Moreover, you can improve a truck’s payload capacity using these tools and methods.

Upgrade the rear springs

The truck's full weight is distributed evenly atop the four springs that support the suspension along with each tire. Consequently, the rear springs bear far more pressure with a loaded vehicle.

Rear springs come in two main types – the leaf spring and the coil spring. Springs are rated according to the amount of the load that they can support for a given vehicle. And, both variants of the springs can be upgraded to maximize a vehicle's payload capacity.

With coil spring kits, the overall strength of the spring is defined by its thickness. The ticker the toil, the greater benefit it’ll be to a vehicle’s payload performance. If the preexisting coils for your vehicle’s rear suspension are inadequate, replace them with thicker coils.

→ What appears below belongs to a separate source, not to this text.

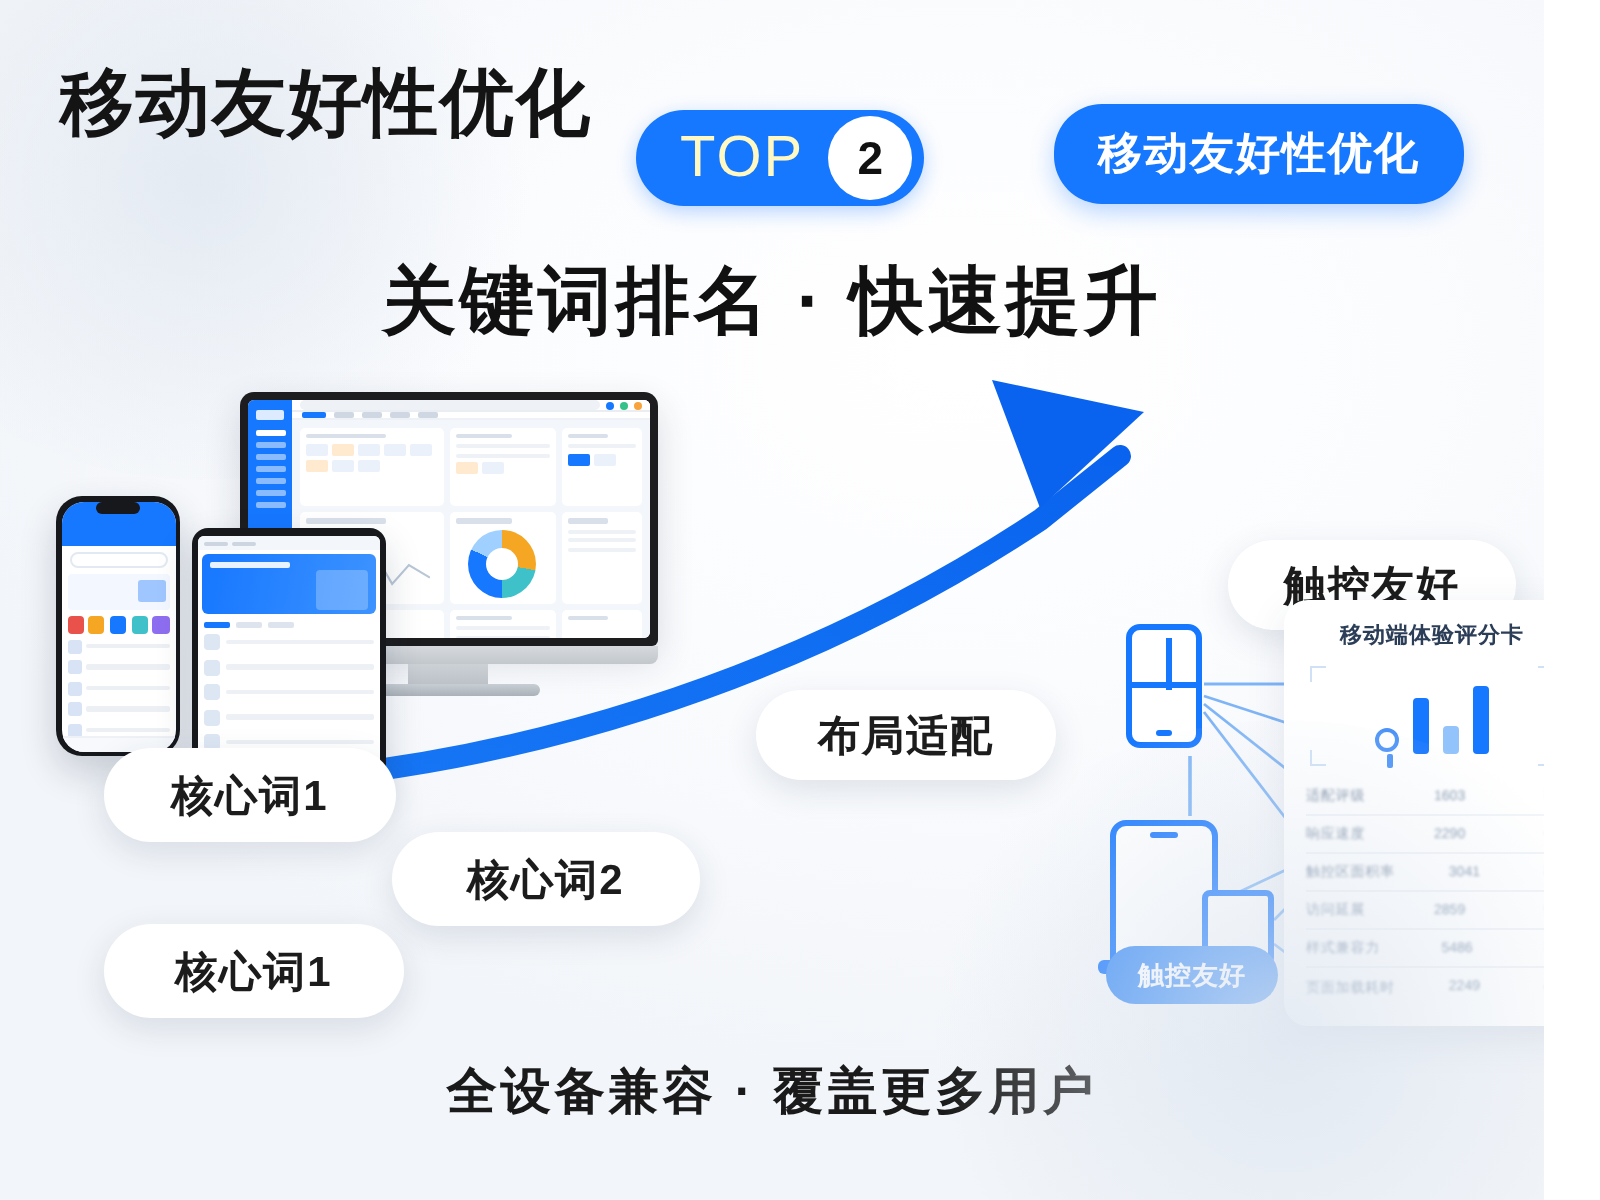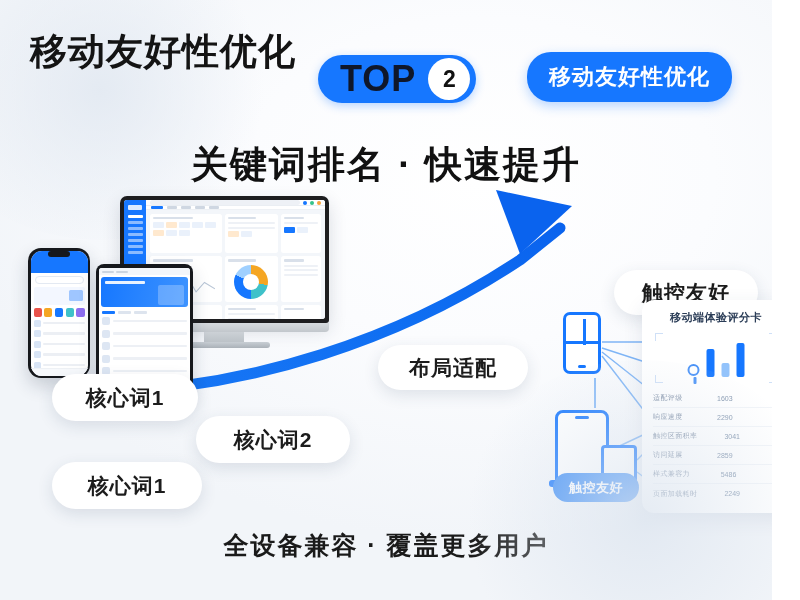"TOP" .top-badge .tb-label { color: #0f172a -> #fef9c3; font-size: 36px -> 29px; font-weight: bold -> normal }
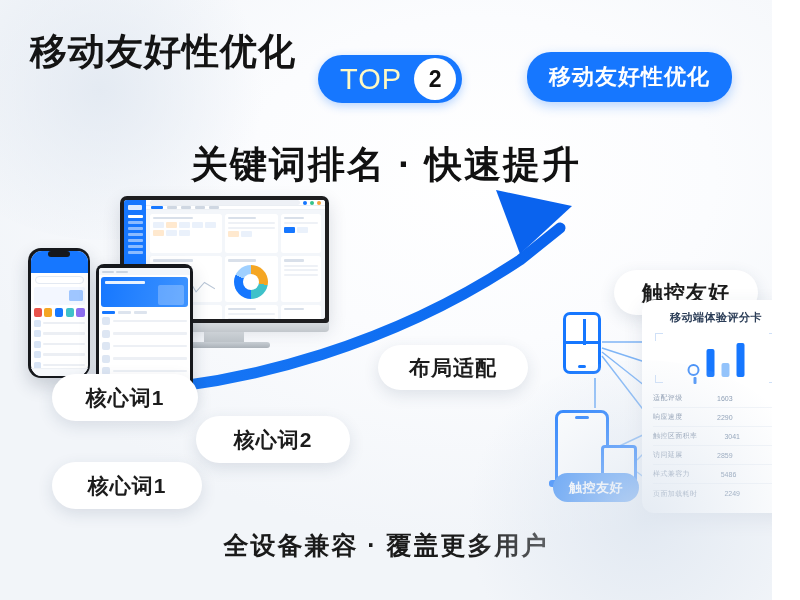"关键词排名 · 快速提升" .subhead { top: 140px -> 126px }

With leaf springs, the overall strength is defined by the number of the springs. Most leaf springs contain three or four contoured leafs and a flat, supportive leaf at the bottom.

One of the best methods to make a leaf spring stronger is to add an extra leaf to each side of the truck's rear suspension system. It’ll help you to reach the max. payload of your truck.

Use coil-over shock absorbers

The purpose of coil-shock absorbers is to remove the factors of swaying and vibration from the driving experience. Shock absorbers will help you maximize the payload of the truck since an unstable vehicle can be dangerous to drive when loaded its full capacity.

If your vehicle has trouble driving straight when fully loaded, the task of hauling boxes, appliances, and furnishings can be hazardous. With shock absorbers, a truck can fulfill one of its primary goals.

Granted, coil-over shock absorbers come in different types. Before you choose a pair of shock absorbers, it’s crucial to know whether the absorbers in question are suited for your truck. Check the owner's manual of the truck to see which kind of shock absorbers is adequate for you.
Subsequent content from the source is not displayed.